Merge SEC and CFTC, says former SEC commissioner
The US Securities and Exchange Commission (SEC) and the Commodities Futures Trading Commission (CFTC) should be merged into a single entity to consolidate futures and securities regulation in the US, a former SEC commissioner argued yesterday.
Speaking in a panel discussion at the Securities Industry and Financial Markets Association (Sifma) market structure conference in New York on May 20, former SEC commissioner Annette Nazareth lamented that regulators are forgoing an opportunity to consolidate supervisory bodies with overlapping jurisdictions. Nazareth is now a partner at law firm Davis Polk in Washington, DC, and served as director of market regulation at the SEC between 1998 and 2005 and as an SEC commissioner from 2005 to 2008.
"If ever there was a time we should be able to make really far-reaching reforms, then it should be now. So it is very troubling to see that a merger between the SEC and CFTC is pretty much off the table for a year or two – which means it will be off the table for decades. There is absolutely no logic for that," she said. "We are the only country in the world that separates futures regulation from securities regulation. It was probably a mistake when it was done and now is really the time to consolidate it."

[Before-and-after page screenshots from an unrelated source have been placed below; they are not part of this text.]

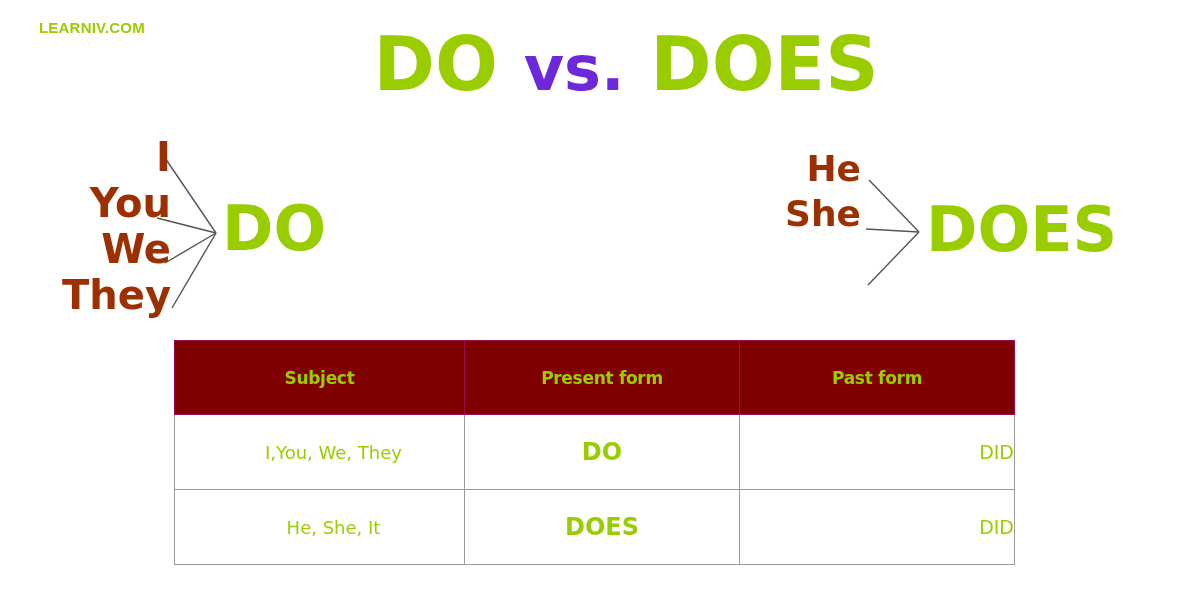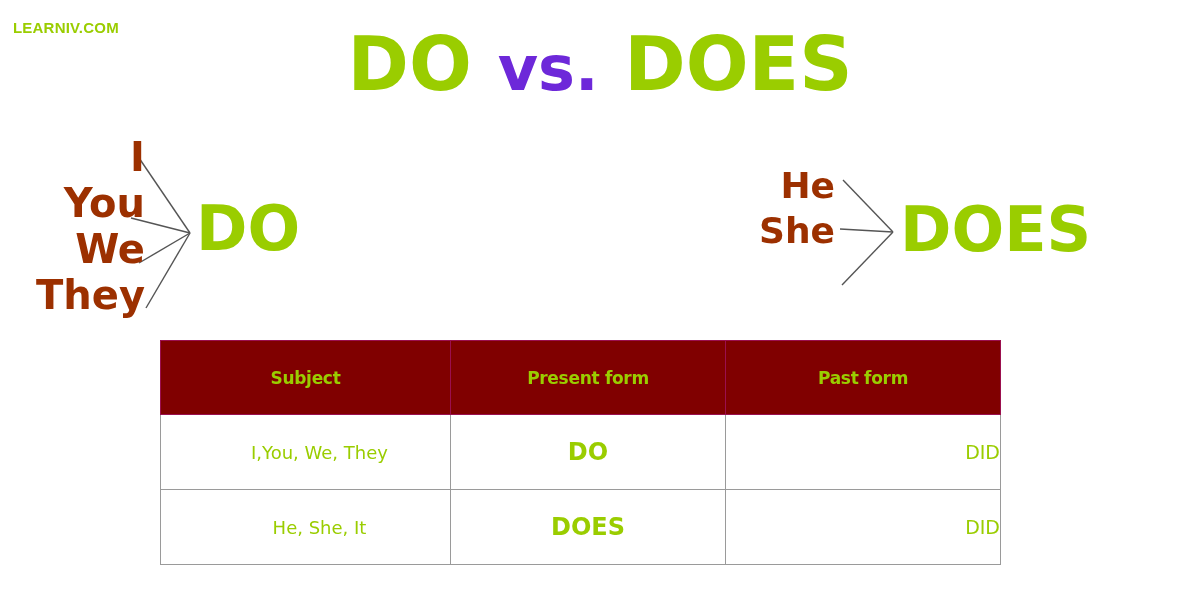"LEARNIV.COM" #canvas { margin-left: none -> 26px }
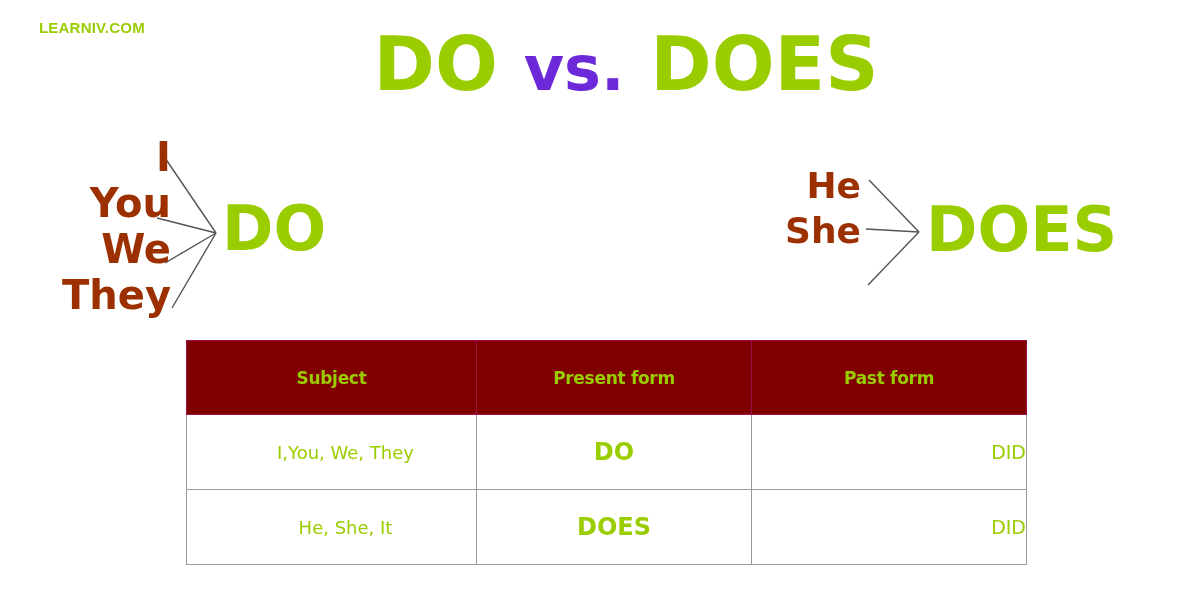"He" #right-pronouns { top: 163px -> 146px }
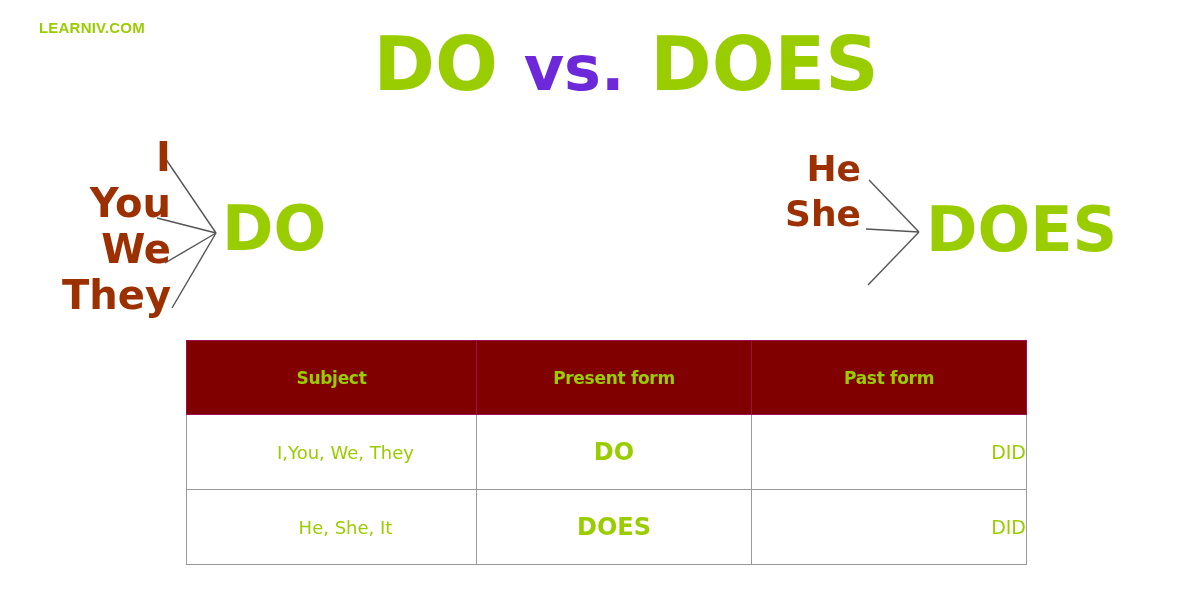"Subject" #forms-table { left: 160px -> 148px }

Nazareth's comments were echoed by Alan Beller, a partner at law firm Cleary Gottlieb in New York and a former director of corporation finance at the SEC. "From a policy point of view, there is no good reason to have the two agencies separate, and my own view is not only should the SEC and the CFTC be under one roof but also the combined agency ought to have broader jurisdiction over financial products generally. I can't think of a good reason other than political difficulty to not have regulatory consolidation, but I am very pessimistic it will happen," he said.
While supervisory authority for commodity futures, options and derivatives clearing organisations lies with the CFTC, the SEC has oversight of clearing agencies and securities markets. This has led to uncertainty in the past over whether regulation of derivatives markets lies exclusively with one regulator, both or neither.
Derivatives dealers have argued that contracts such as credit default swaps are exempt from regulation by either party, as they are negotiated and traded between 'sophisticated parties' and so are excluded from regulation by the CFTC under Section 2(g) of the Commodity Exchange Act and by the SEC under Section 206A of the Gramm-Leach-Bliley Act.
For derivatives to be fully regulated under a combined SEC-CFTC, one of the congressional committees overseeing the two agencies – the House Committee on Financial Services or the House Committee on Agriculture – would have to agree to surrender its authority as supervisor of the new consolidated entity, another major impediment to consolidation.
"The problem is it would be extraordinarily difficult to do because congressional committees simply don't vote to reduce their jurisdiction," said Beller.
The panel bemoaned the "nonsensical alphabet soup" of maintaining four separate banking regulators and advocated not only merging the SEC and CFTC, but also consolidating the Office of the Comptroller of the Currency (OCC) with the Office of Thrift Supervision (OTS). However, Nazareth warned political necessities could lead to the creation of a fifth banking supervisor in the form of a ‘systemic risk regulator' proposed by Treasury secretary Timothy Geithner.
"The OCC and the OTS do seem to be the lowest of the low-hanging fruit but I'm not convinced they will be [consolidated] in the first round of changes. That would be very positive if they were. If we were to create another regulator that really would be ill-advised and although it doesn't seem believable, it is actually possible in this political environment we could end up with more regulators. It's almost preposterous," Nazareth noted.